● Records shown
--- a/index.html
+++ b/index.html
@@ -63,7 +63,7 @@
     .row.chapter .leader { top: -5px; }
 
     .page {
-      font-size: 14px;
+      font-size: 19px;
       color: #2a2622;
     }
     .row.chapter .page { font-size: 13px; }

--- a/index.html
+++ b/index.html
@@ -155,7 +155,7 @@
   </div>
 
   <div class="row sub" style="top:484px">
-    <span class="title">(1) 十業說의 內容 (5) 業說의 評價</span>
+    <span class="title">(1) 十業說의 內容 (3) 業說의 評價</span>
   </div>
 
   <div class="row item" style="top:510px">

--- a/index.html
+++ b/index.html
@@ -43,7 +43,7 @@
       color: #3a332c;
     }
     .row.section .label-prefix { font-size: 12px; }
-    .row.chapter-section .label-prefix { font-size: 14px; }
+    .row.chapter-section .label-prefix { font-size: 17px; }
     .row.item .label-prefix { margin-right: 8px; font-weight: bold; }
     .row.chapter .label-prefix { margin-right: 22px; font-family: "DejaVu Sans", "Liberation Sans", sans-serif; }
--
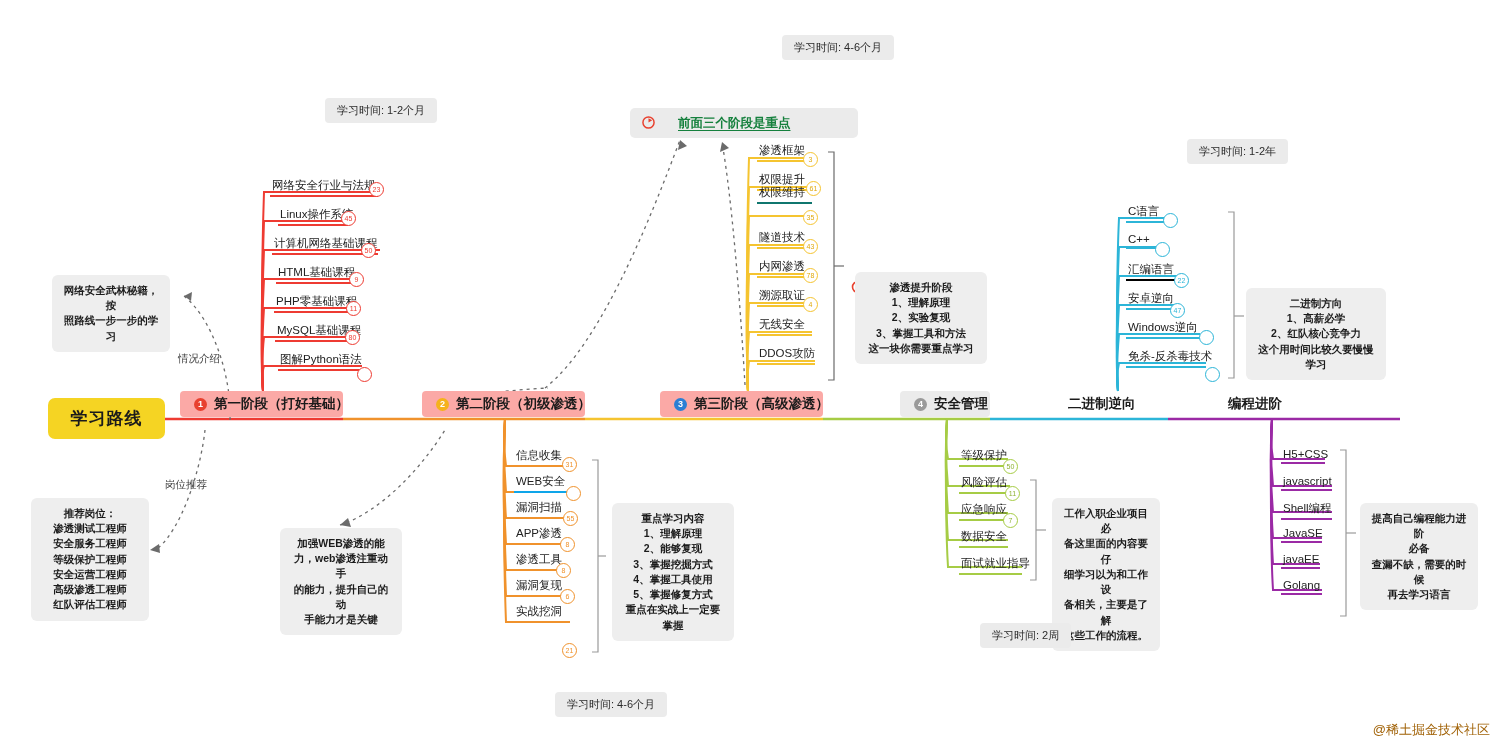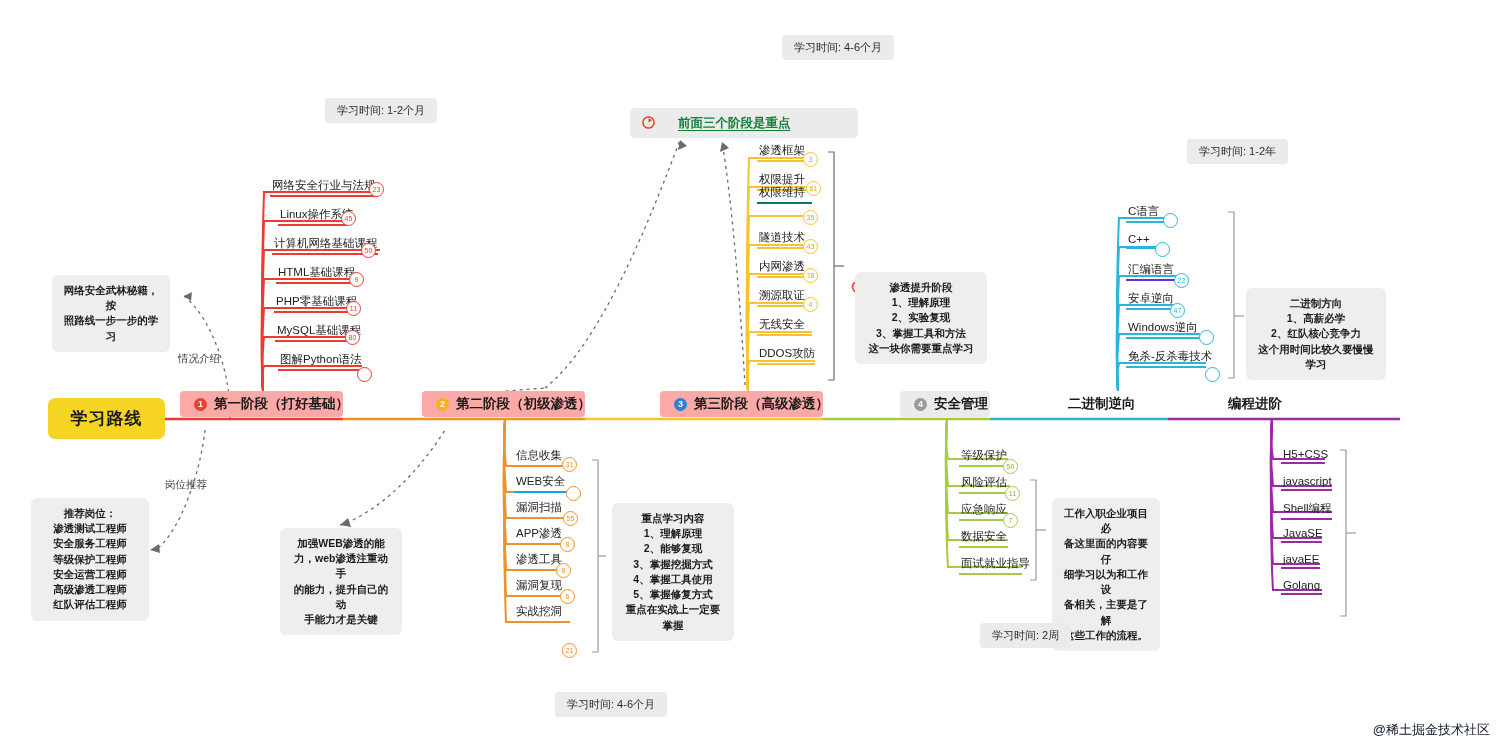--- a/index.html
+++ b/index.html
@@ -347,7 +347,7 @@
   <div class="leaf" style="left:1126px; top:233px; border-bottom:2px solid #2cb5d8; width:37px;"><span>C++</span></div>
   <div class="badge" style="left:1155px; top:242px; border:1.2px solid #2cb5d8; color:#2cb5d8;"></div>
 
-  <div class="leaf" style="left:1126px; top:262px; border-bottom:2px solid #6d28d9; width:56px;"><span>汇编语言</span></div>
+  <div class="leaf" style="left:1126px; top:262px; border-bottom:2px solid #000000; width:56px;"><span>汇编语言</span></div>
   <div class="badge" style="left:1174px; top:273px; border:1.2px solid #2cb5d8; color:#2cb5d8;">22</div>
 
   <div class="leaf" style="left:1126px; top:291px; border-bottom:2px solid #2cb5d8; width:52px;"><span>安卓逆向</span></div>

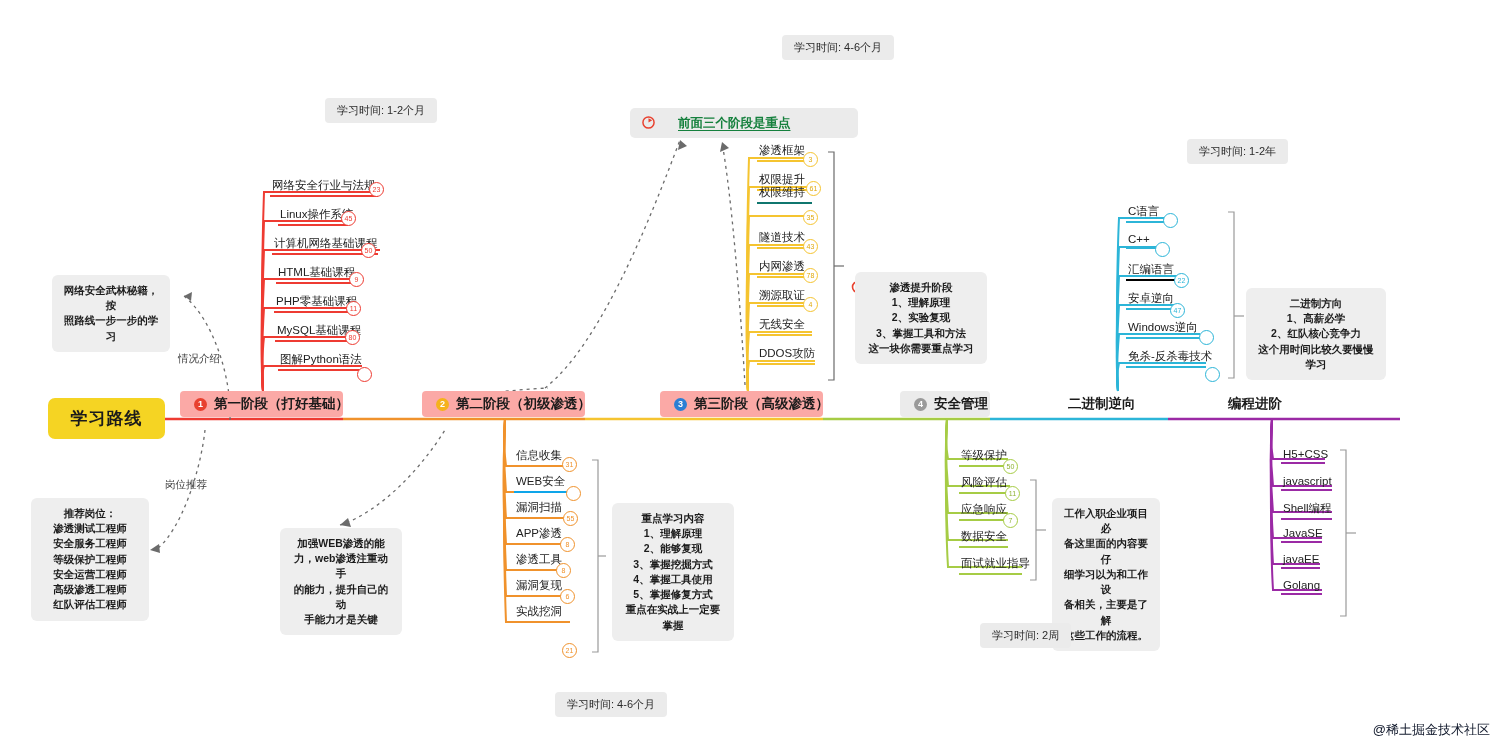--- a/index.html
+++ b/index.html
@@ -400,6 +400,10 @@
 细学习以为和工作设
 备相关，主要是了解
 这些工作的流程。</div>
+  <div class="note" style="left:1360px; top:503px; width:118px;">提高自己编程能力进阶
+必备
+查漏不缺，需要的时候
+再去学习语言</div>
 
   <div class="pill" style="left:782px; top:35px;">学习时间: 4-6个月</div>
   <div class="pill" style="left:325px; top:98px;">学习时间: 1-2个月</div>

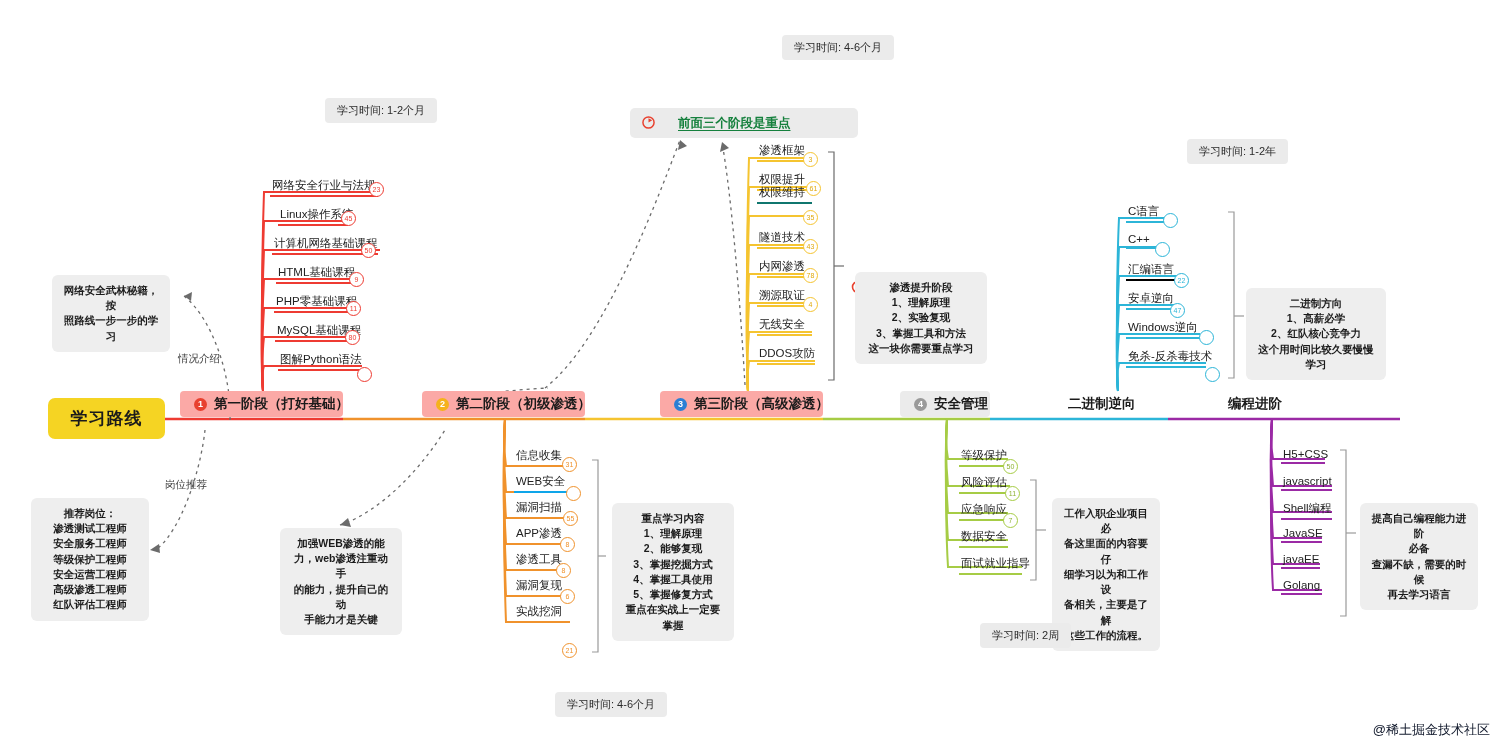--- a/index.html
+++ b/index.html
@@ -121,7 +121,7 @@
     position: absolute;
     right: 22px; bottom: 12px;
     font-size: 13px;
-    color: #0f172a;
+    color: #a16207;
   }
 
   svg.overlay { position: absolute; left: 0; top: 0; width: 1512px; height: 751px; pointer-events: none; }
---
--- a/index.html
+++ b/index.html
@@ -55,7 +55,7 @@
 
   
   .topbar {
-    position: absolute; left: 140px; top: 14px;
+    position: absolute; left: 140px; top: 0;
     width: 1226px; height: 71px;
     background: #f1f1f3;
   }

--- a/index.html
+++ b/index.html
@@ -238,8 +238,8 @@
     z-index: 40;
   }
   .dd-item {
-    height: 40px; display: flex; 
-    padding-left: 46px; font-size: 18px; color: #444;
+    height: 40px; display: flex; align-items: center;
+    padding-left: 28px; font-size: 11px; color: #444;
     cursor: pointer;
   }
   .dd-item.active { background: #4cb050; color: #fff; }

● Activity
For the word "badge", tally the lines of the listing that include it and give the number alone.

● Answer for the task
2